"""
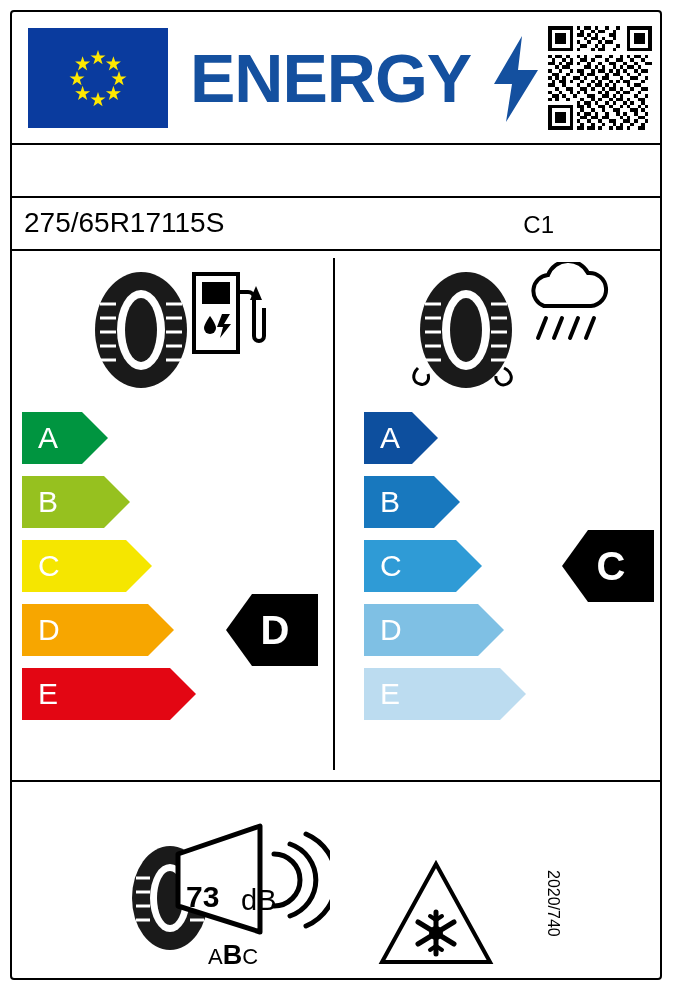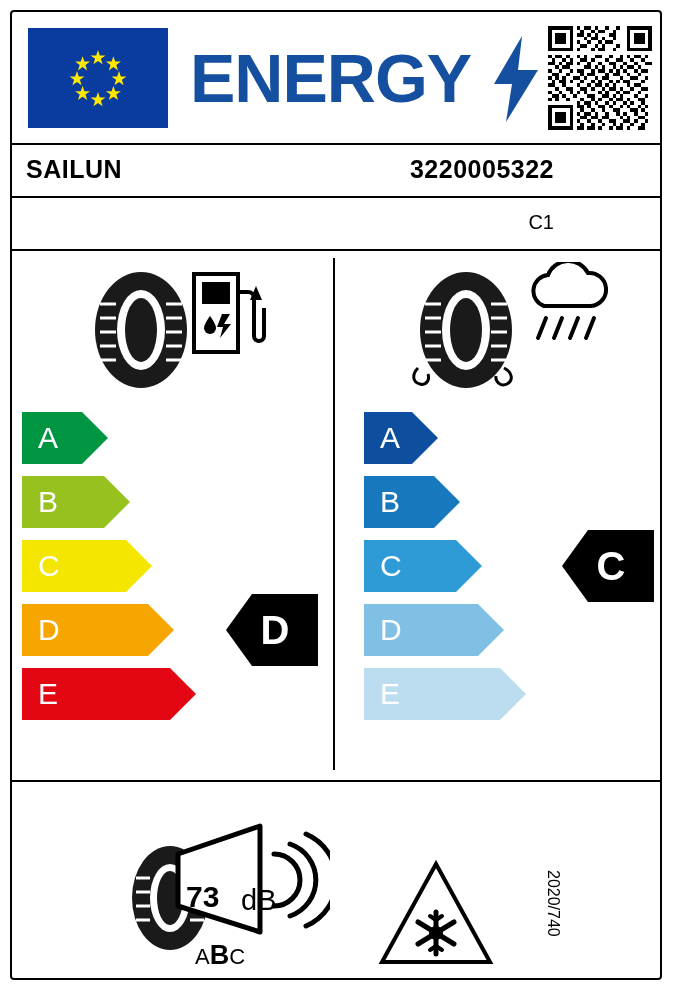"SAILUN" div.brand { html: <div>SAILUN</div> -> none }
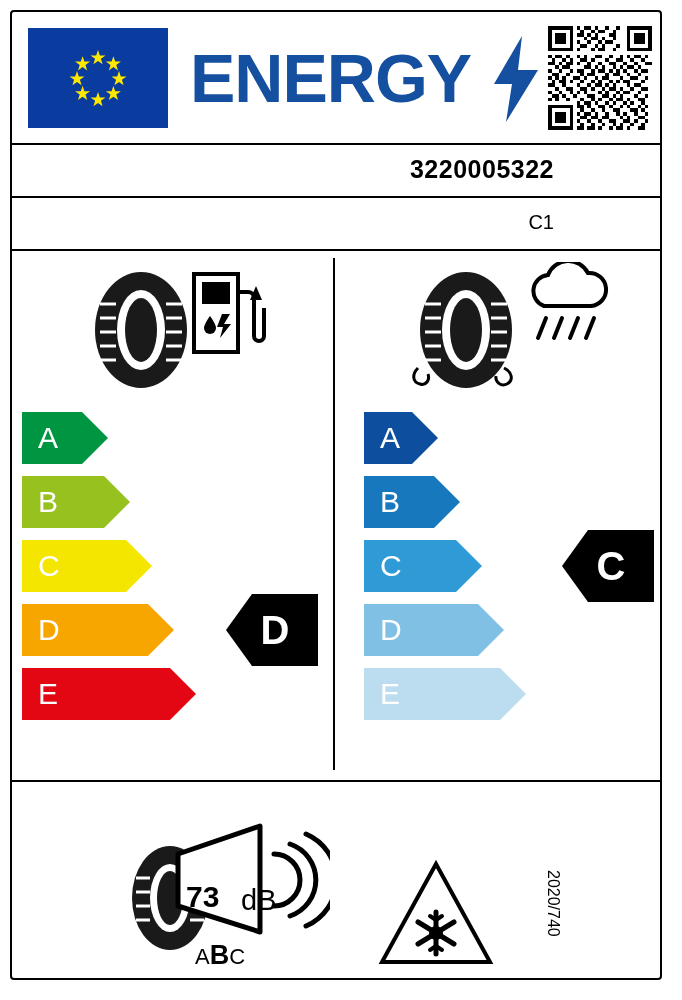"3220005322" div.code { html: <div>3220005322</div> -> none }
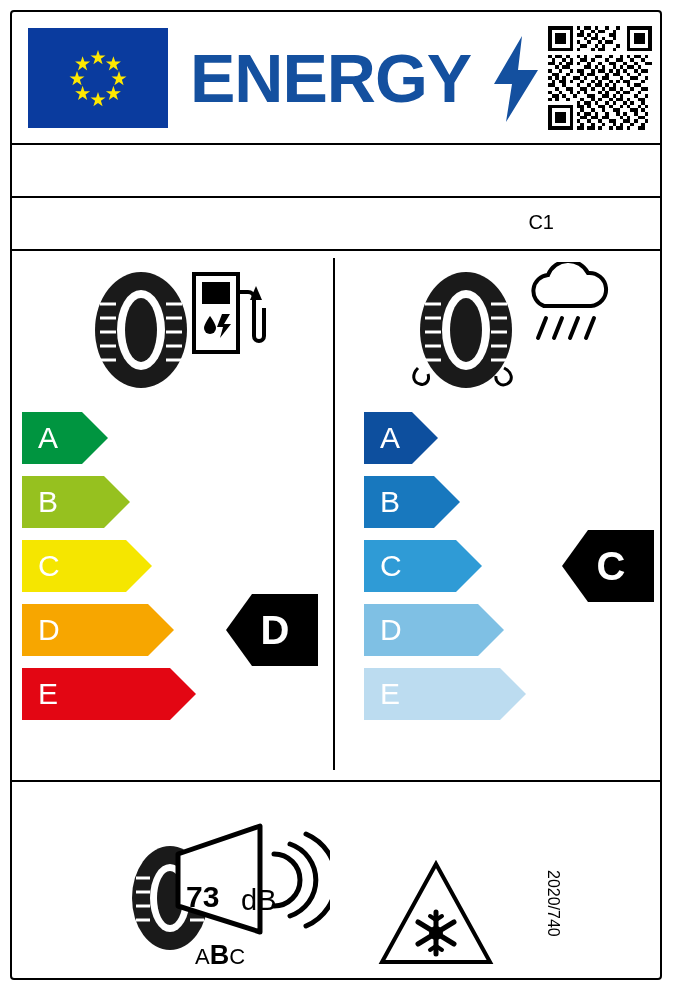"275/65R17115S" div.size { html: none -> <div>275/65R17115S</div> }
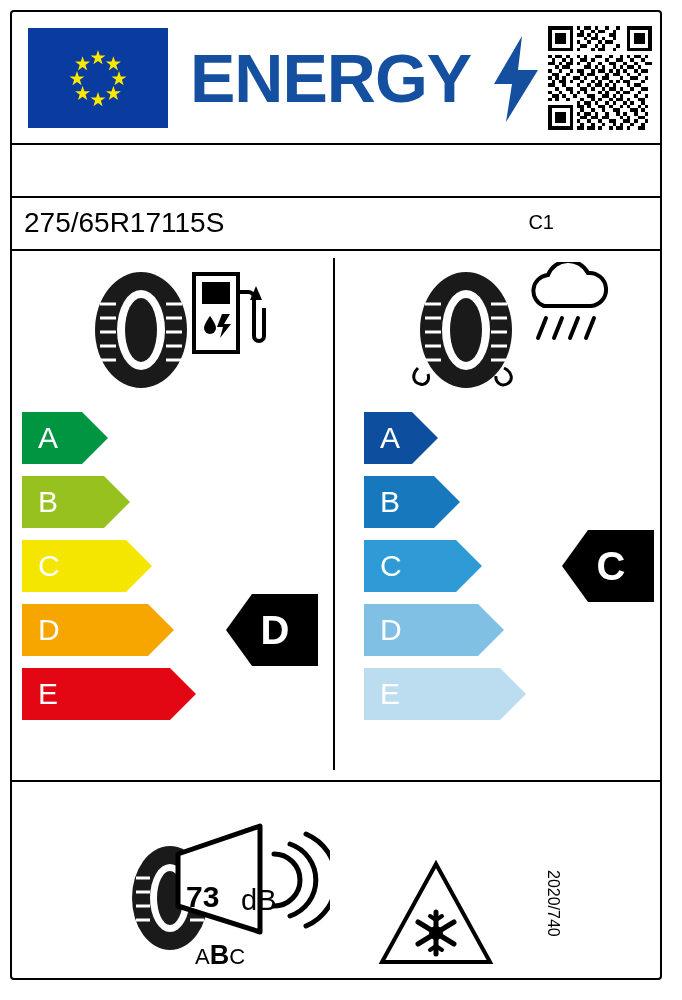"C1" .cls { font-size: 20px -> 24px }
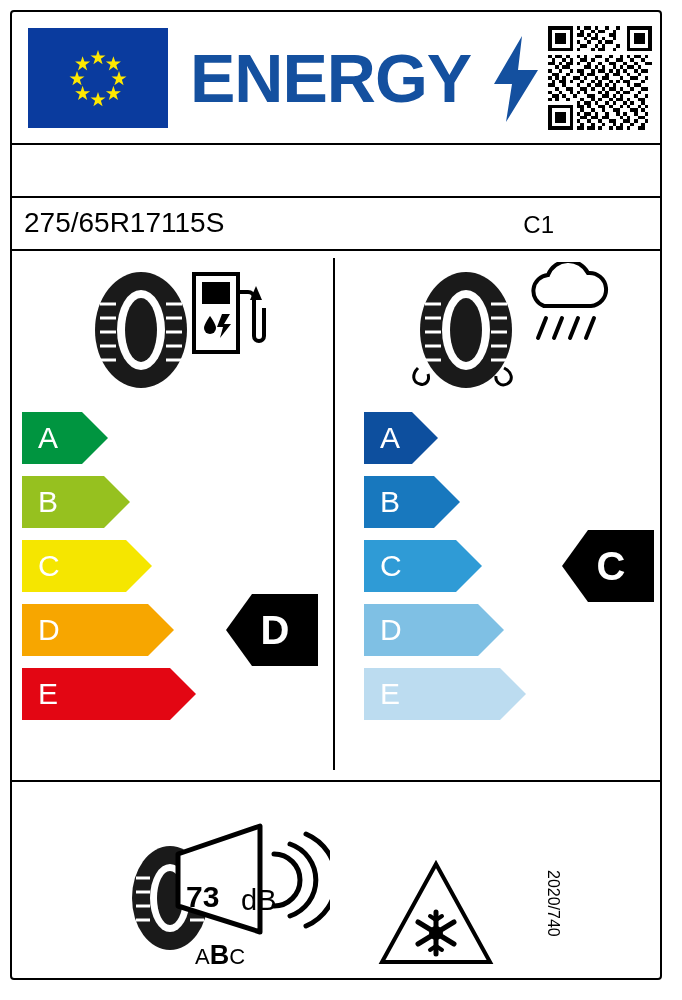"ABC" .abc { left: 195px -> 208px }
"""
> **Task statement**:
For this exercise, retype exactly, and only, the lines from the line with "html: <div>3220005322</div> ->" through the last line of the material above, both included. Pictures stay out.

> **Task response**:
"3220005322" div.code { html: <div>3220005322</div> -> none }
"275/65R17115S" div.size { html: none -> <div>275/65R17115S</div> }
"C1" .cls { font-size: 20px -> 24px }
"ABC" .abc { left: 195px -> 208px }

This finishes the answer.